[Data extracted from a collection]

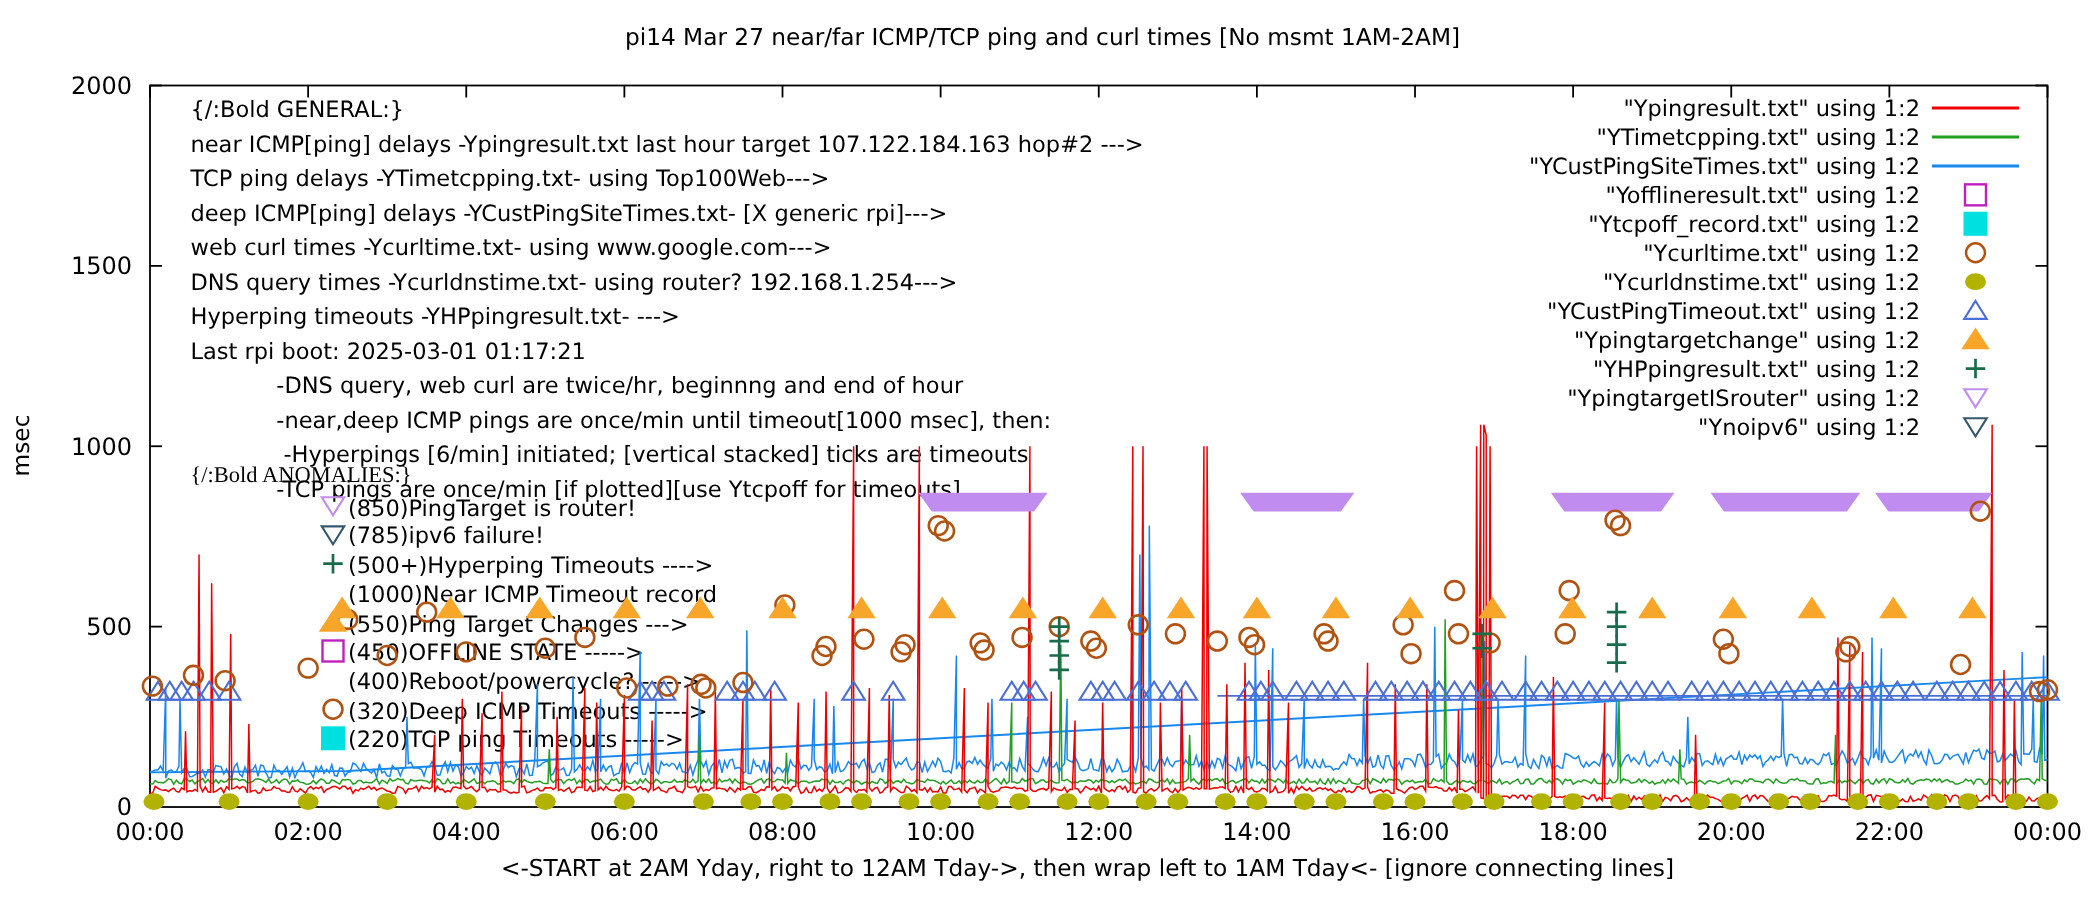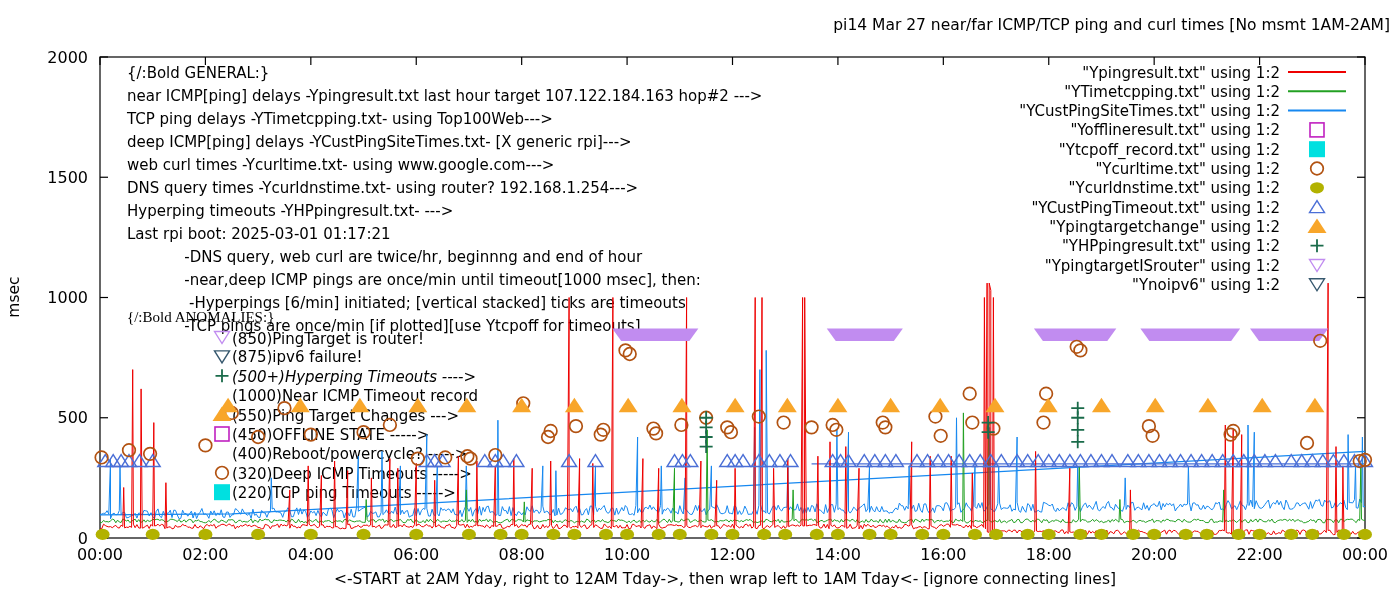"pi14 Mar 27 near/far ICMP/TCP" .chart-title { text-align: right -> center }
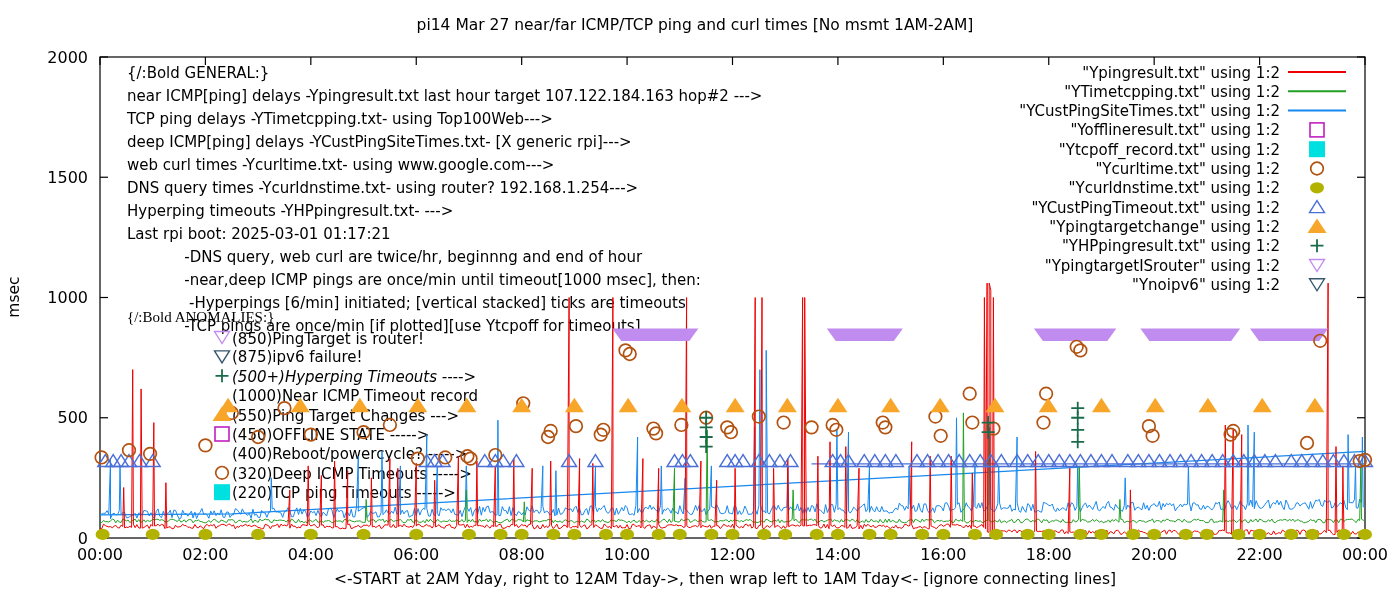"(875)ipv6 failure!" div.anomaly-row { text: 875 -> 785 }
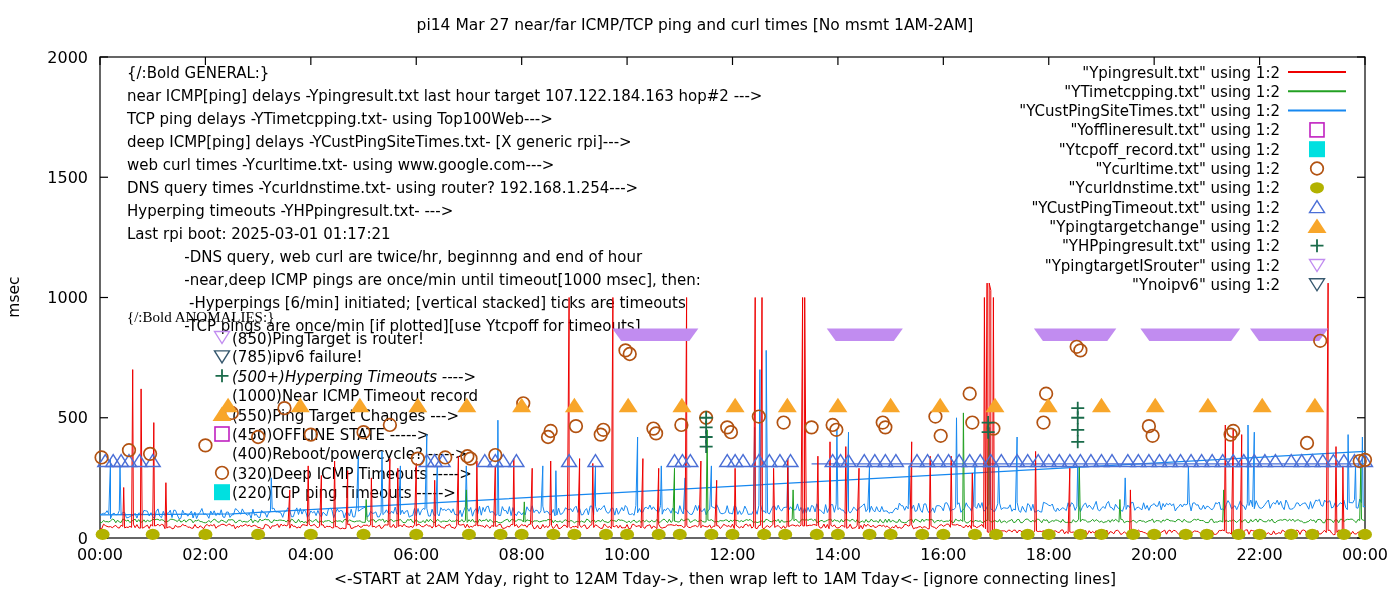"(500+)Hyperping Timeouts ---->" div.anomaly-row { font-style: italic -> none }
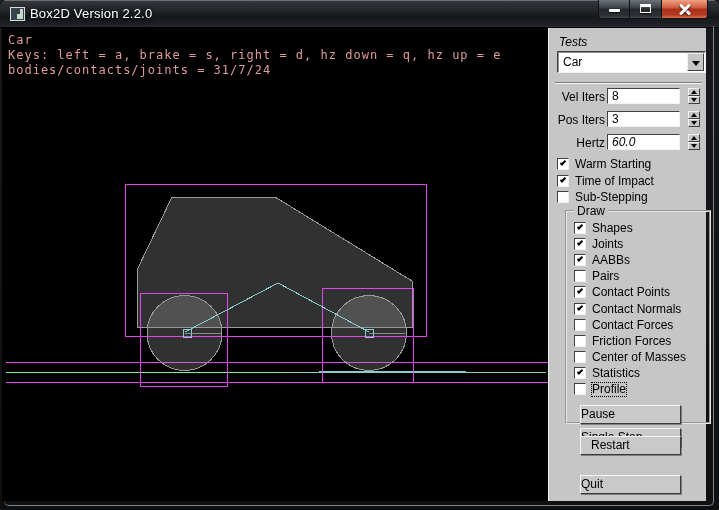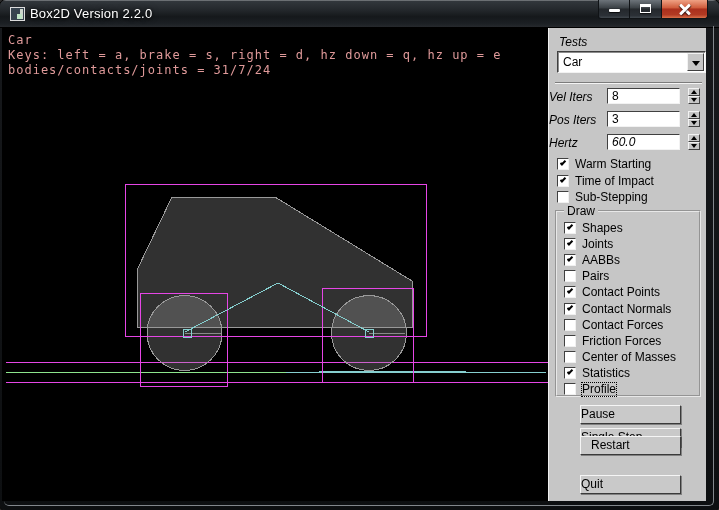"Vel Iters" .step-label { font-style: italic -> none; text-align: none -> right }
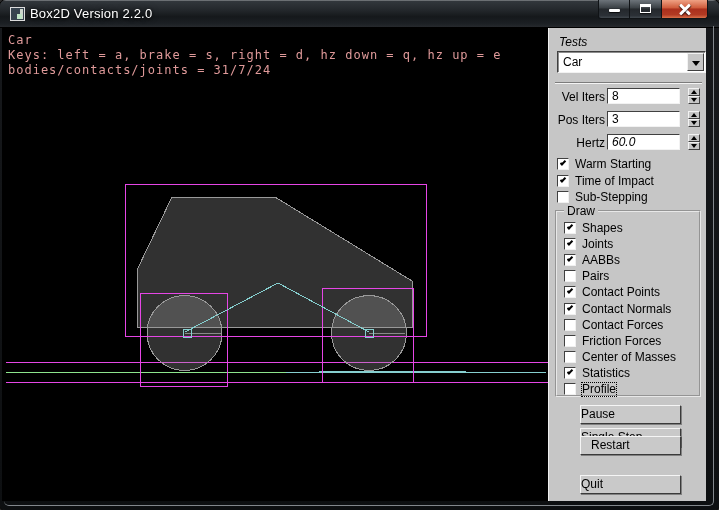"Draw" .group { height: 187px -> 214px; left: 6px -> 16px }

Activity - Give the entries back verbatim and omit the images.

Written answer -
"pi14 Mar 27 near/far ICMP/TCP" .chart-title { text-align: right -> center }
"(875)ipv6 failure!" div.anomaly-row { text: 875 -> 785 }
"(500+)Hyperping Timeouts ---->" div.anomaly-row { font-style: italic -> none }
"Vel Iters" .step-label { font-style: italic -> none; text-align: none -> right }
"Draw" .group { height: 187px -> 214px; left: 6px -> 16px }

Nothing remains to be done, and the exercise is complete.